Menurut Ali Syari’ati dalam Amin
Syukur (2010: 7) bahwa al-basyar merupakan manusia yang essensi
kemanusiannya tidak Nampak dan aktivitasnya serupa dengan binatang.
Berbeda halnnya
dengan al-insan, ia dihubungkan dengan kekhalifahan dan pemikul amanah,
predisposisi negative pada diri manusia dan dihubungkan dengan proses
penciptaan manusia.

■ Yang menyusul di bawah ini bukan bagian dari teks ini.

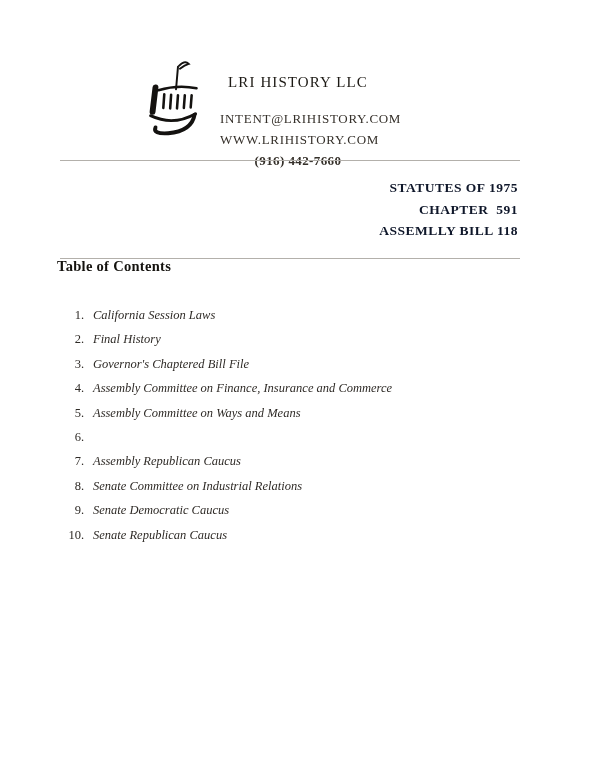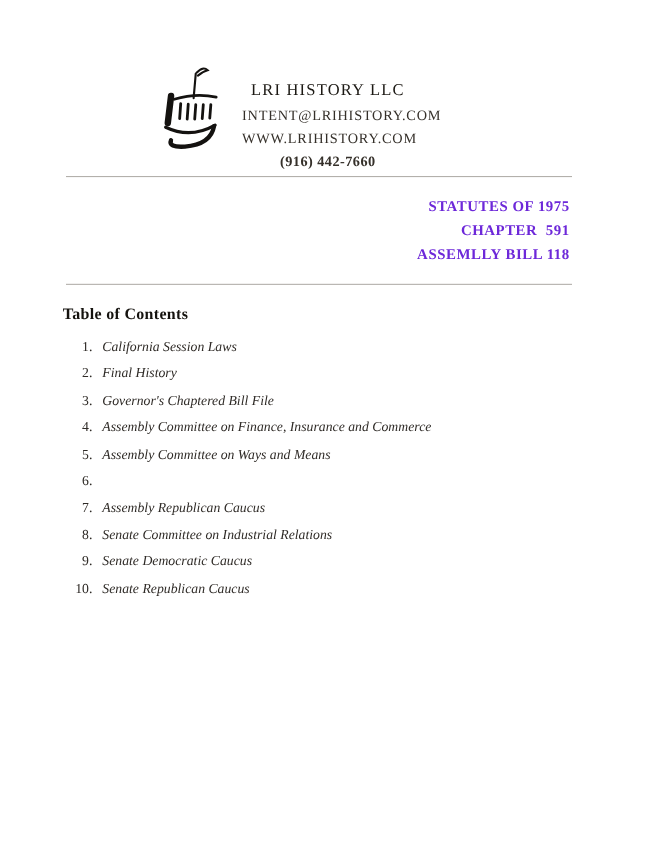"LRI HISTORY LLC" .company { margin-bottom: 6px -> 20px }
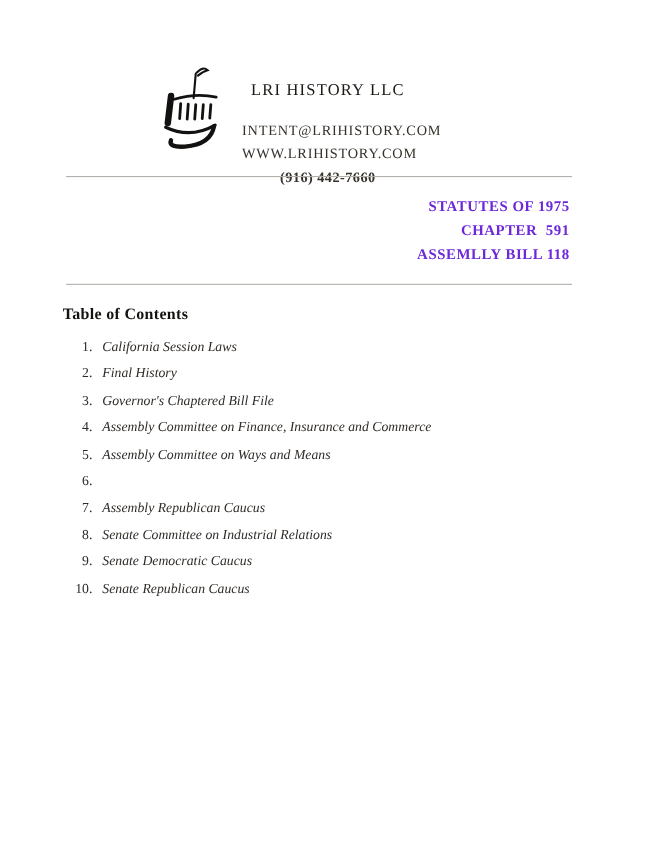"STATUTES OF 1975" .statute-block { color: #6d28d9 -> #0f172a }
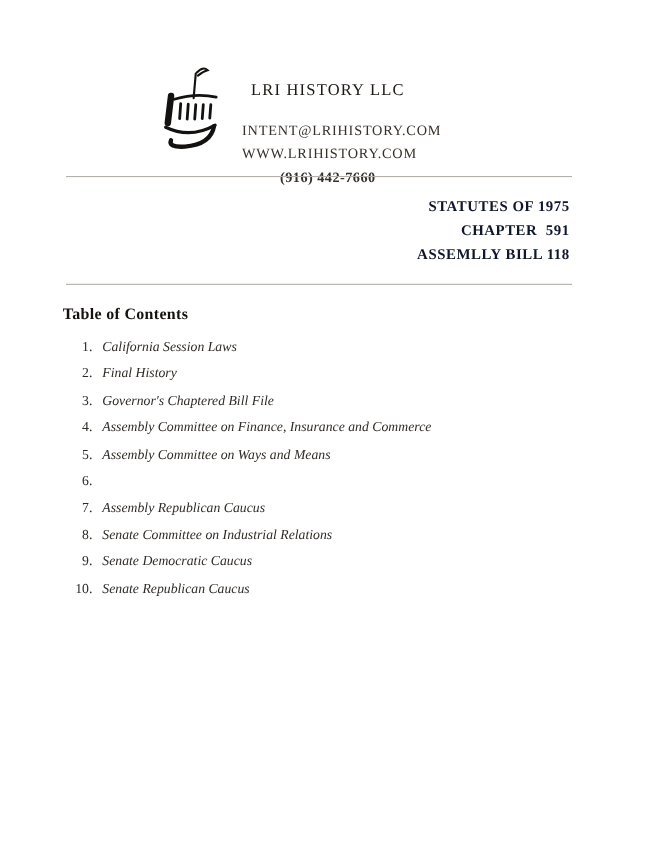"Table of Contents" .toc-heading { top: 278px -> 258px }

Al-insan juga memiliki keistimewaan berupa berilmu
pengetahuan, memiliki daya nalar sehingga manusia disebut juga sebagai ulum
albab, sebagaimana firman Allah Swt berikut:
Artinya: Apakah kamu tidak
memperhatikan, bahwa Sesungguhnya Allah menurunkan air dari langit, Maka
diaturnya menjadi sumber-sumber air di bumi Kemudian ditumbuhkan-Nya dengan air
itu tanam-tanaman yang bermacam-macam warnanya, lalu menjadi kering lalu kamu
melihatnya kekuning-kuningan, Kemudian dijadikan-Nya hancur berderai-derai.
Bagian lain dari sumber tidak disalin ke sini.